◆ WORK TASK ◆
Print only the lines from the top of the data through the line with "- w3m | Yes", both included, skipping every picture.

(Itemized modification records)
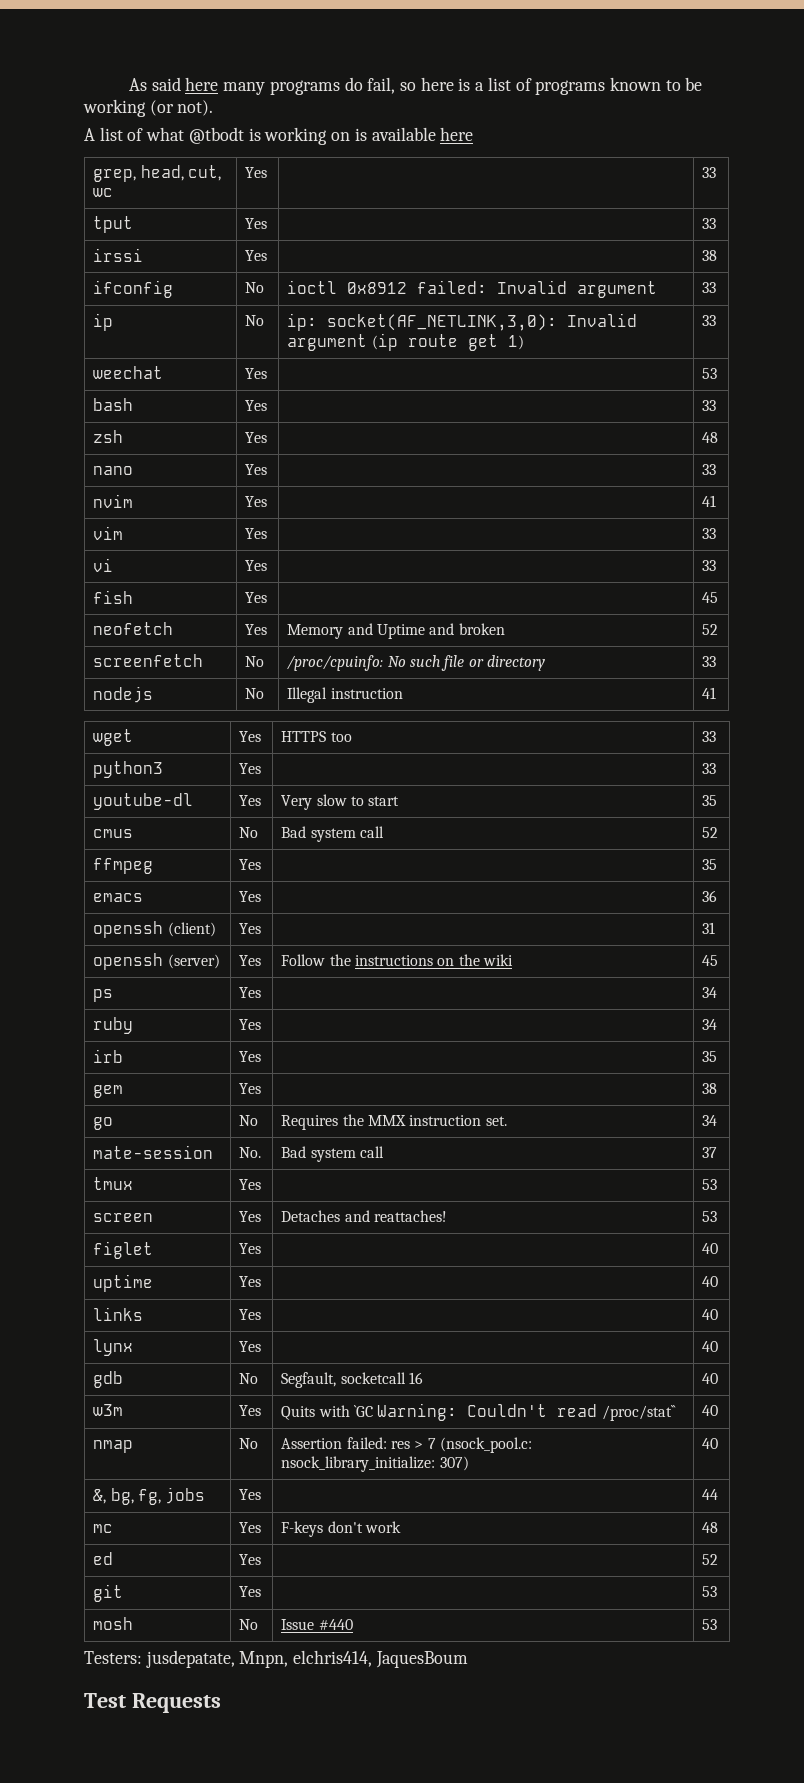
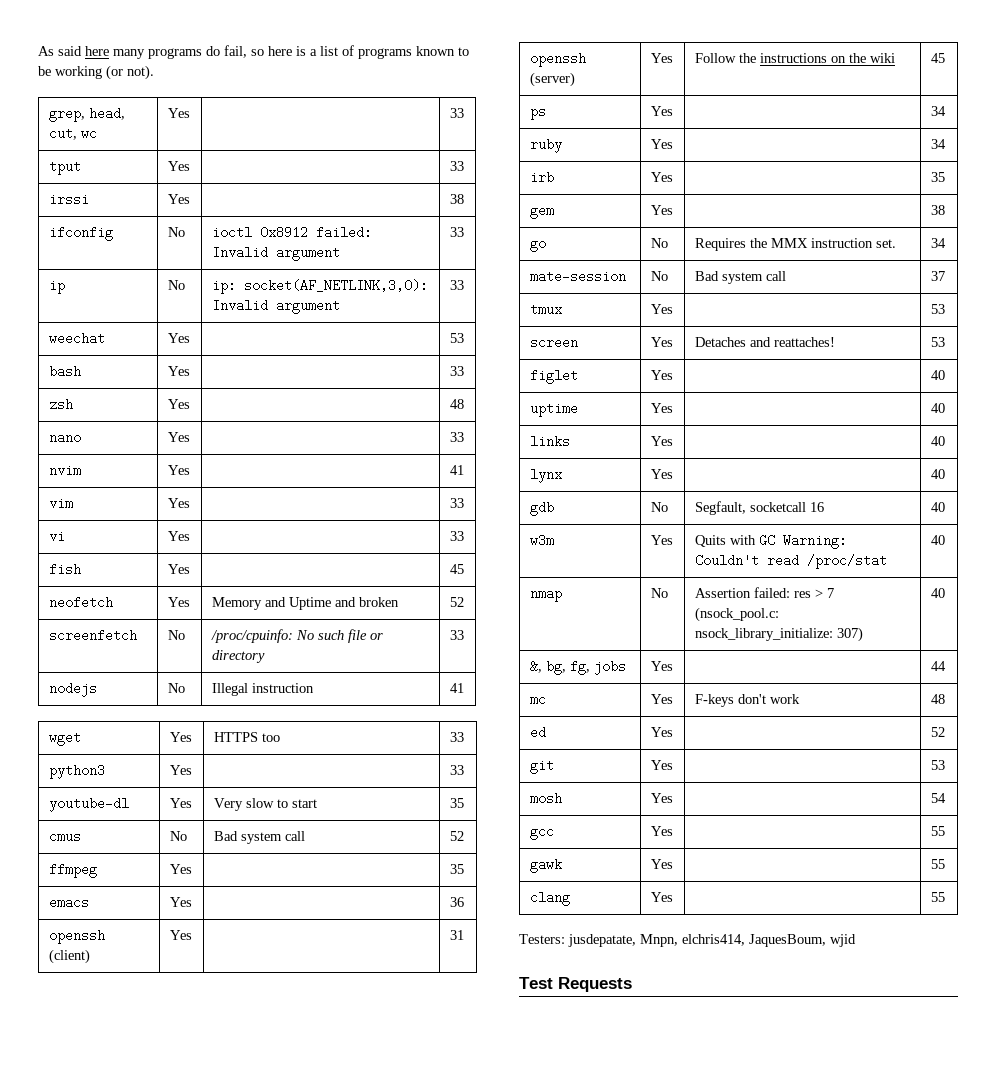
- A list of what @tbodt is working on is available here
- ip | No | ip: socket(AF_NETLINK,3,0): Invalid argument (ip route get 1) | 33
+ ip | No | ip: socket(AF_NETLINK,3,0): Invalid argument | 33
- mate-session | No. | Bad system call | 37
+ mate-session | No | Bad system call | 37
- w3m | Yes | Quits with `GC Warning: Couldn't read /proc/stat`` | 40
+ w3m | Yes | Quits with GC Warning: Couldn't read /proc/stat | 40
- mosh | No | Issue #440 | 53
+ mosh | Yes | | 54
+ gcc | Yes | | 55
+ gawk | Yes | | 55
+ clang | Yes | | 55
- Testers: jusdepatate, Mnpn, elchris414, JaquesBoum
+ Testers: jusdepatate, Mnpn, elchris414, JaquesBoum, wjid

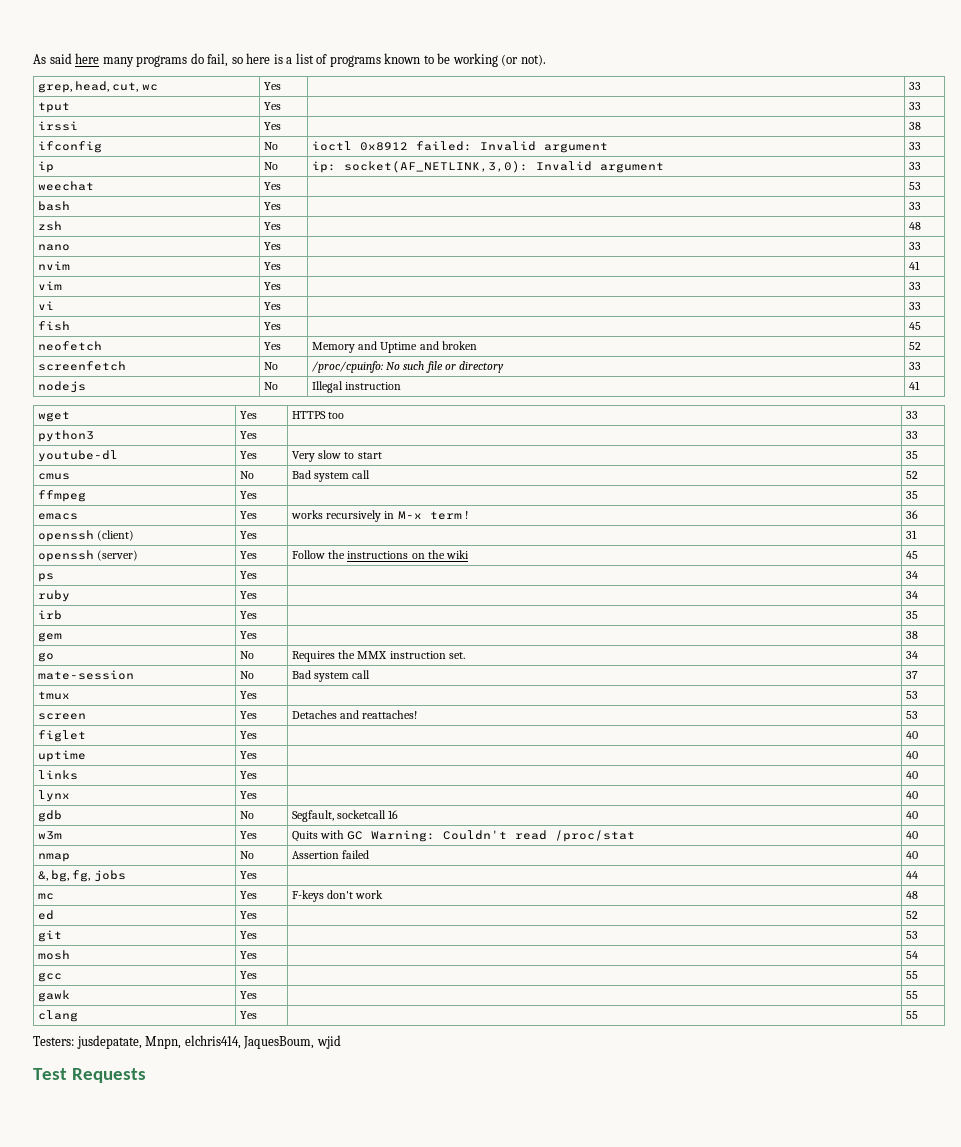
- emacs | Yes | | 36
+ emacs | Yes | works recursively in M-x term ! | 36
- nmap | No | Assertion failed: res > 7 (nsock_pool.c: nsock_library_initialize: 307) | 40
+ nmap | No | Assertion failed | 40

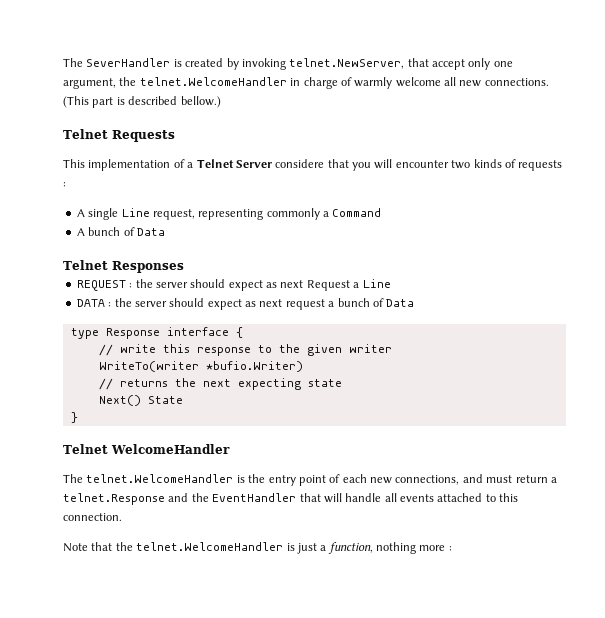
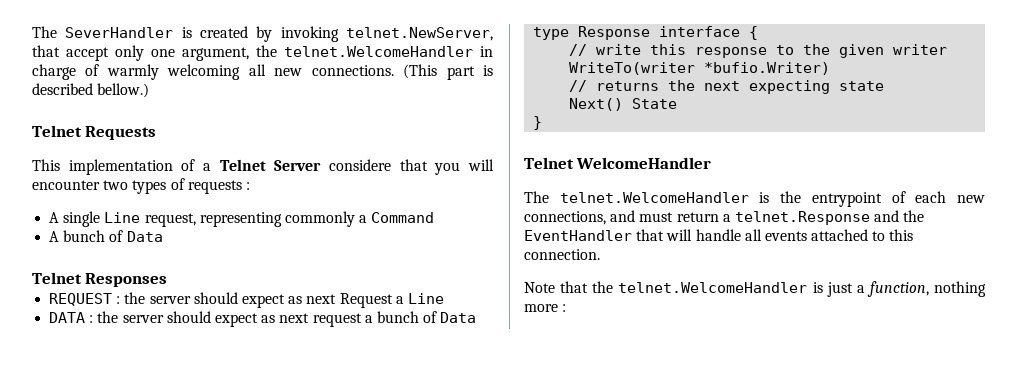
- The SeverHandler is created by invoking telnet.NewServer, that accept only one argument, the telnet.WelcomeHandler in charge of warmly welcome all new connections.
+ The SeverHandler is created by invoking telnet.NewServer, that accept only one argument, the telnet.WelcomeHandler in charge of warmly welcoming all new connections.
- This implementation of a Telnet Server considere that you will encounter two kinds of requests :
+ This implementation of a Telnet Server considere that you will encounter two types of requests :
- The telnet.WelcomeHandler is the entry point of each new connections, and must return a telnet.Response and the EventHandler that will handle all events attached to this connection.
+ The telnet.WelcomeHandler is the entrypoint of each new connections, and must return a telnet.Response and the EventHandler that will handle all events attached to this connection.

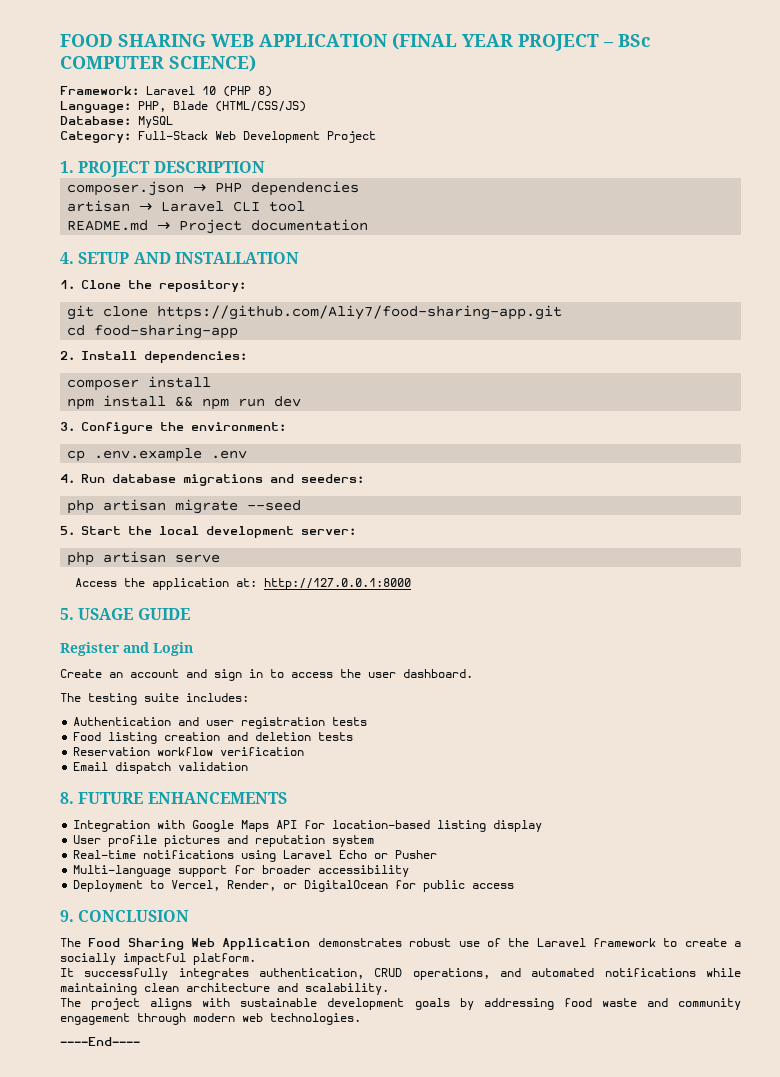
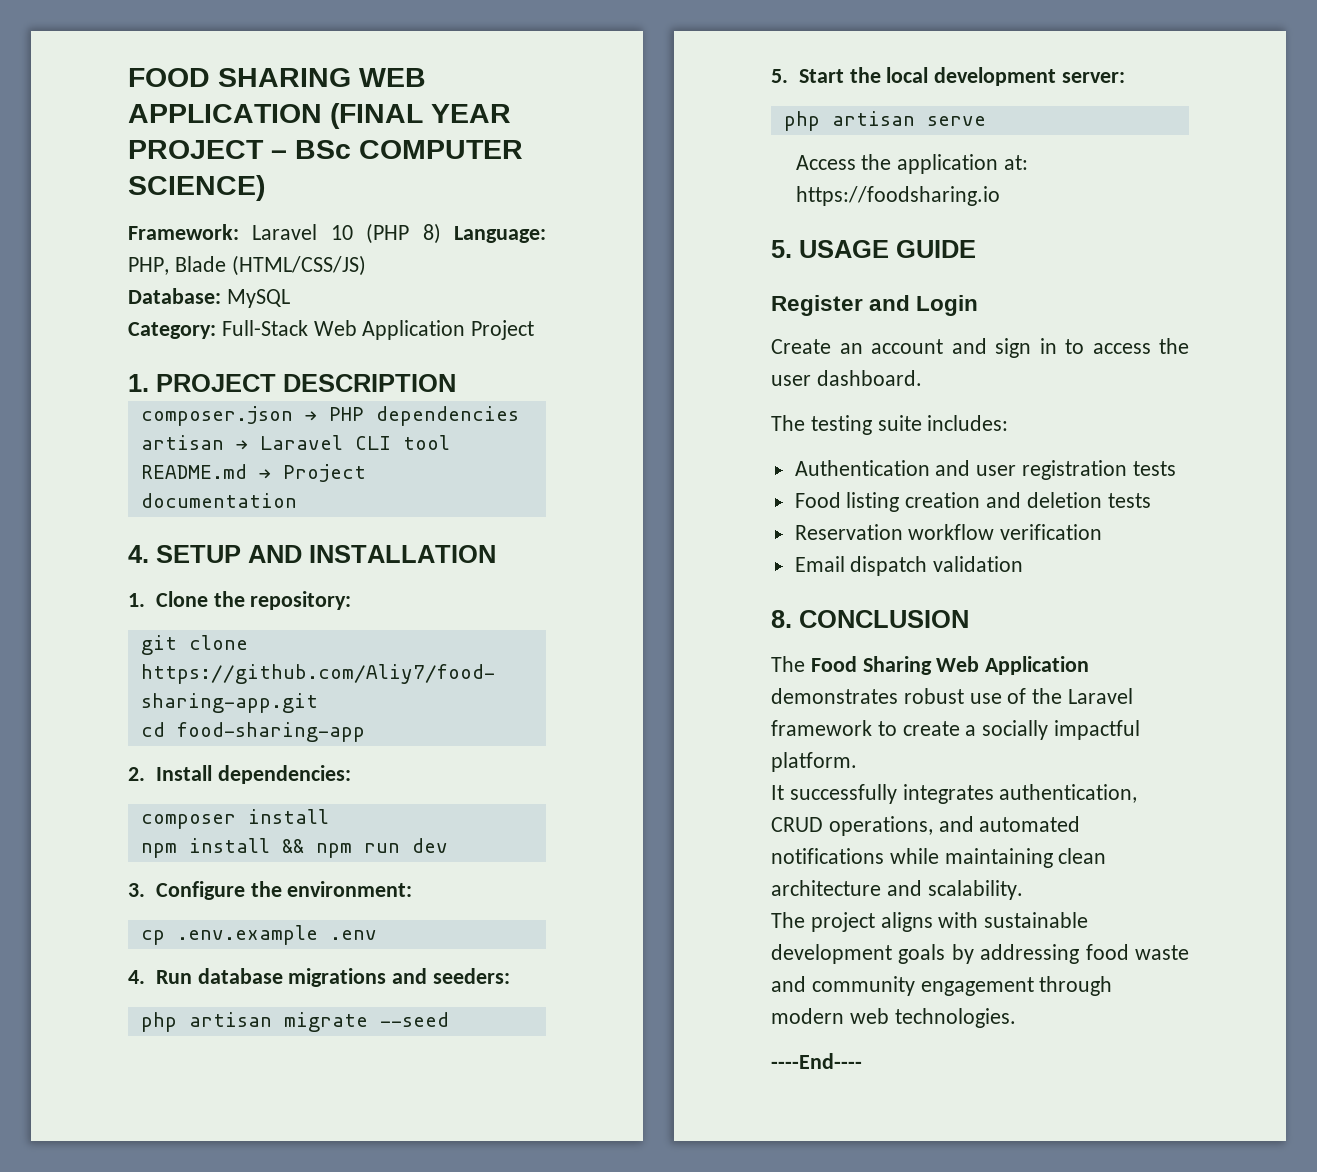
- Framework: Laravel 10 (PHP 8)
- Language: PHP, Blade (HTML/CSS/JS)
+ Framework: Laravel 10 (PHP 8) Language: PHP, Blade (HTML/CSS/JS)
- Category: Full-Stack Web Development Project
+ Category: Full-Stack Web Application Project
- Access the application at: http://127.0.0.1:8000
+ Access the application at: https://foodsharing.io
- 8. FUTURE ENHANCEMENTS
- Integration with Google Maps API for location-based listing display
- User profile pictures and reputation system
- Real-time notifications using Laravel Echo or Pusher
- Multi-language support for broader accessibility
- Deployment to Vercel, Render, or DigitalOcean for public access
- 9. CONCLUSION
+ 8. CONCLUSION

◆ SOLUTION ◆
- A list of what @tbodt is working on is available here
- ip | No | ip: socket(AF_NETLINK,3,0): Invalid argument (ip route get 1) | 33
+ ip | No | ip: socket(AF_NETLINK,3,0): Invalid argument | 33
- mate-session | No. | Bad system call | 37
+ mate-session | No | Bad system call | 37
- w3m | Yes | Quits with `GC Warning: Couldn't read /proc/stat`` | 40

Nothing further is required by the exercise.